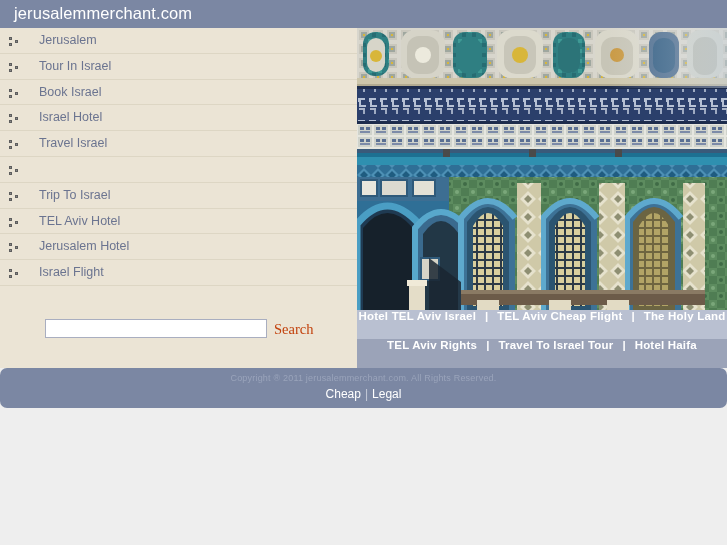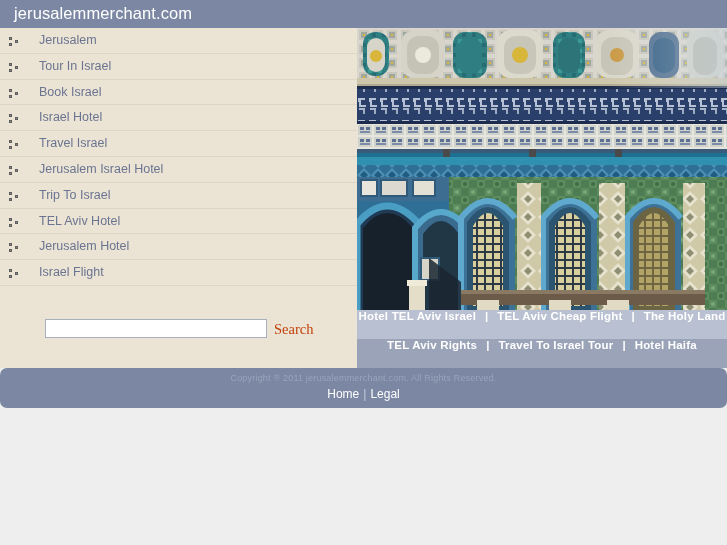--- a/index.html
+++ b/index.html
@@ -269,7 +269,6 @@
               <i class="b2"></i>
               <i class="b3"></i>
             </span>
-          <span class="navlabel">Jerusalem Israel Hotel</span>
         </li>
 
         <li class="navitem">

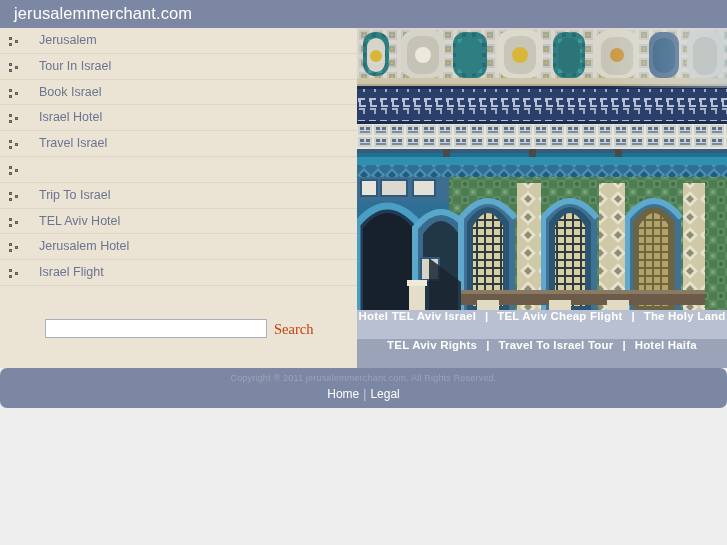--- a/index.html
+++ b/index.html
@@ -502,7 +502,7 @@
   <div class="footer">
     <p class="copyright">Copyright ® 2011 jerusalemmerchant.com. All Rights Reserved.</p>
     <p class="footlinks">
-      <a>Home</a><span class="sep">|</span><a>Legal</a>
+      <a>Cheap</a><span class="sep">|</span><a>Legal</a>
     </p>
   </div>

—————

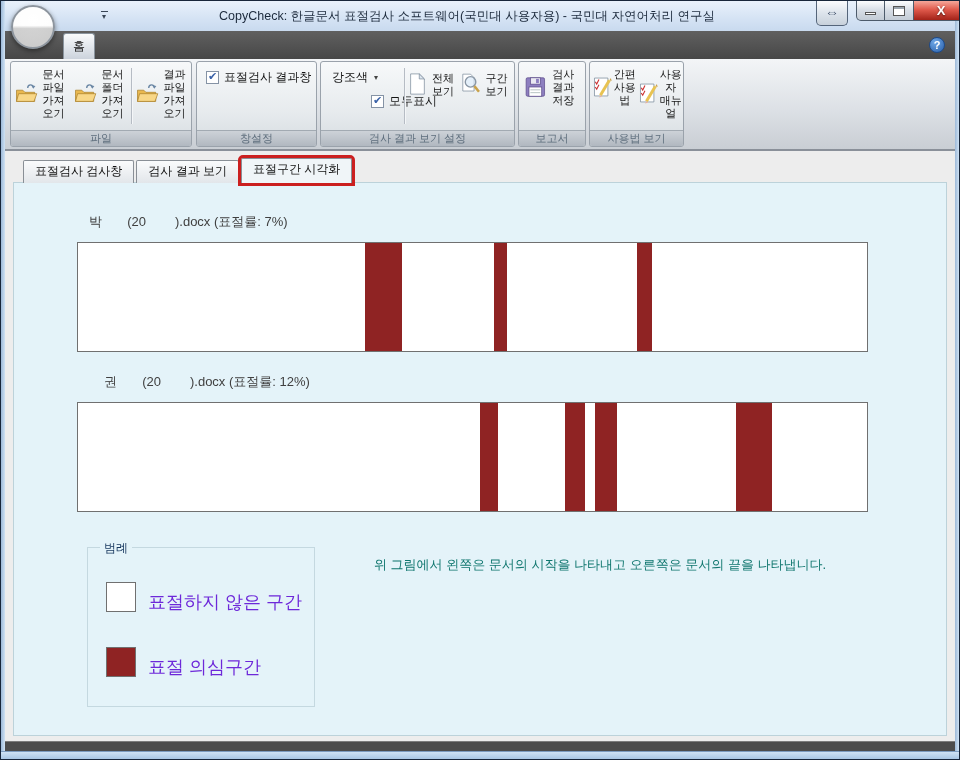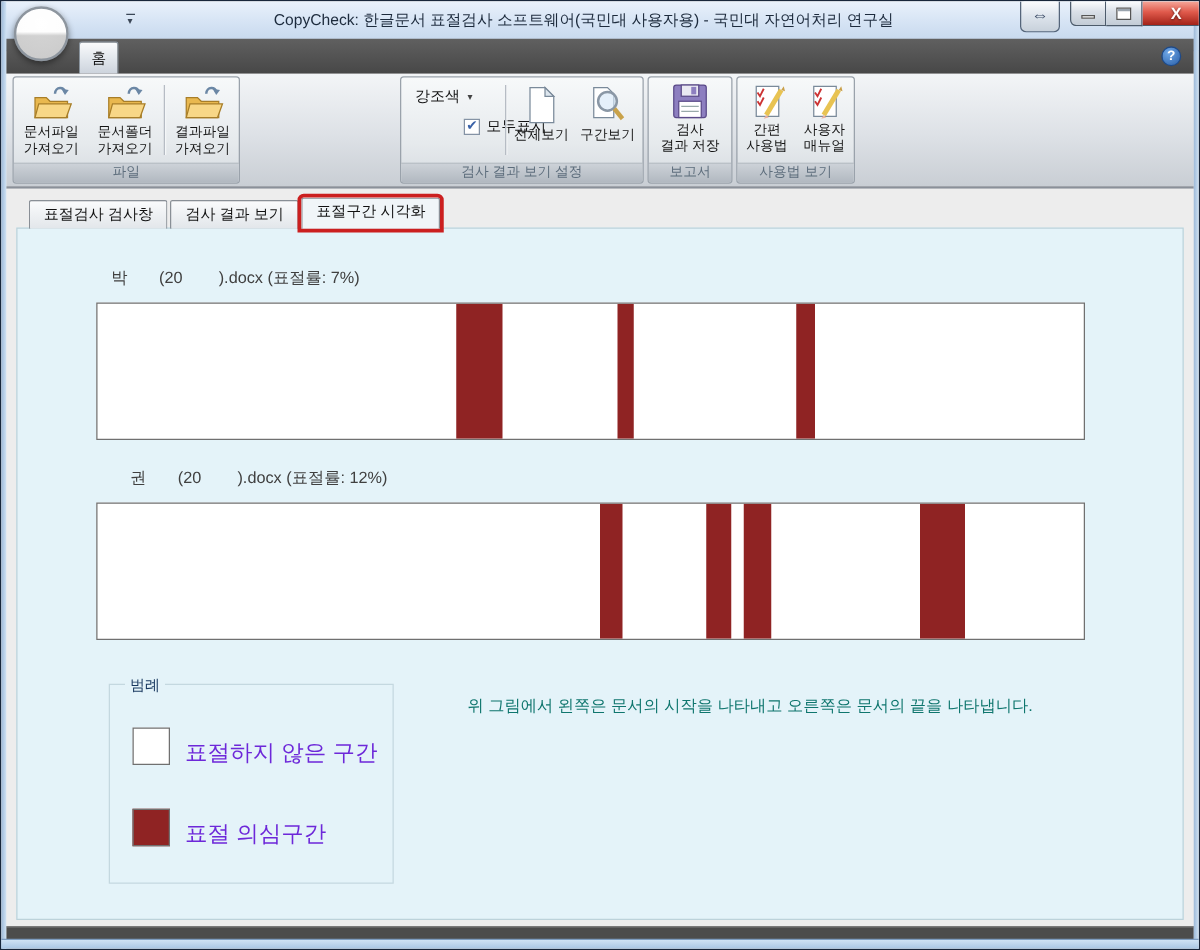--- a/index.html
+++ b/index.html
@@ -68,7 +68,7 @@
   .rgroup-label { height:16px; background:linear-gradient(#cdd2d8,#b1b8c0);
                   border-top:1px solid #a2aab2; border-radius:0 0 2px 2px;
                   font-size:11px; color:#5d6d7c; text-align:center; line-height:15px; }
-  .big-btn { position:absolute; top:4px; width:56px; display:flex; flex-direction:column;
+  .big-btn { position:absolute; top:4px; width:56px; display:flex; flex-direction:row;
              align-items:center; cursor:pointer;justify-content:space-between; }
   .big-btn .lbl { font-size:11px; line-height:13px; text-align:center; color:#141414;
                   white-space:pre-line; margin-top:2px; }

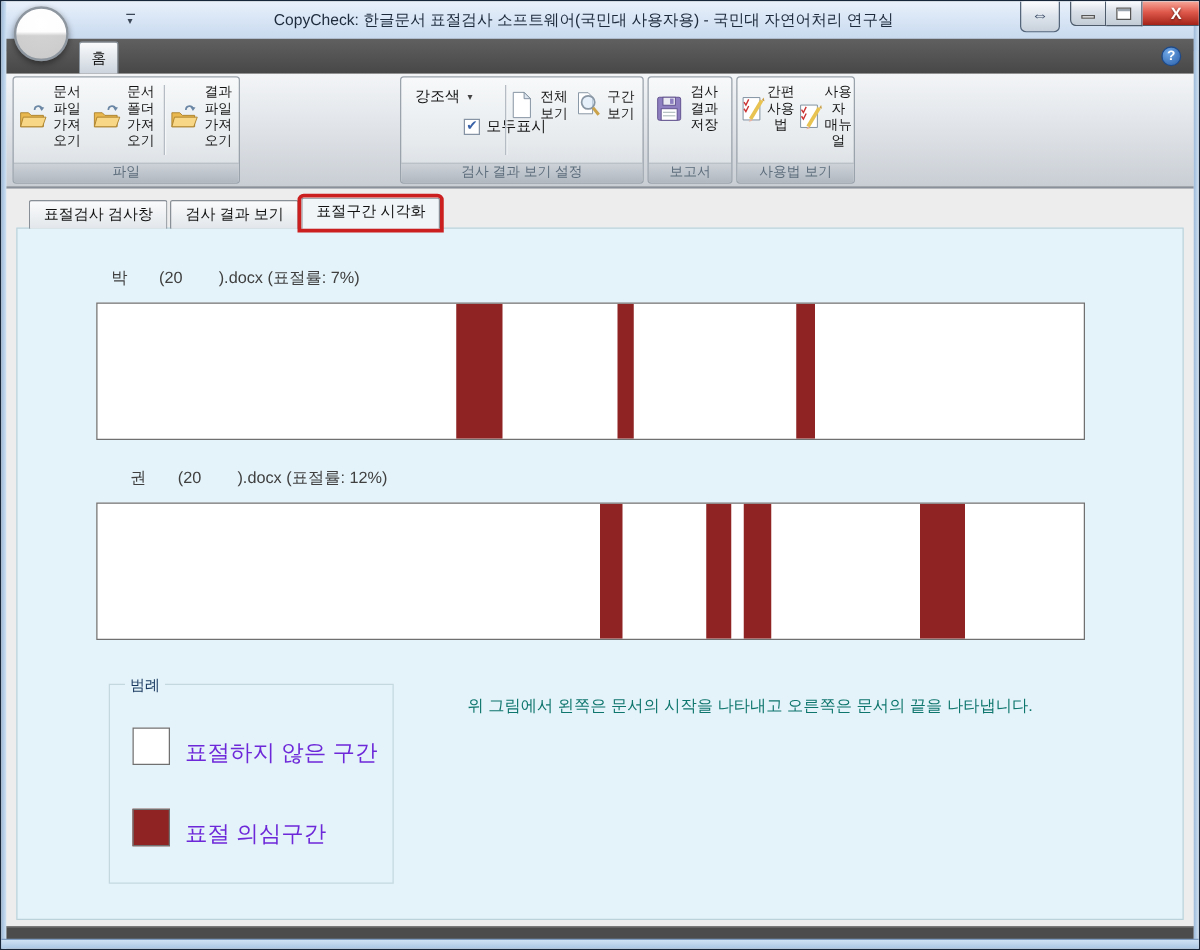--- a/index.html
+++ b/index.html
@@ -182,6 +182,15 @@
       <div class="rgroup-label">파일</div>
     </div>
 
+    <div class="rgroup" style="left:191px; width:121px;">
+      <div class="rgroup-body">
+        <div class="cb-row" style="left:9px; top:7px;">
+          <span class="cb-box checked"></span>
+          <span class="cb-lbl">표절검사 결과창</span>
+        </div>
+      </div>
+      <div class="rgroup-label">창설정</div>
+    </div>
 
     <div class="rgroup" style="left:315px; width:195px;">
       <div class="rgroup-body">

—————

> **WHAT YOU NEED TO DO**
If a line in the entries holds the string "flex", it belongs in the tally; state the tally alone.

> **TASK OUTPUT**
2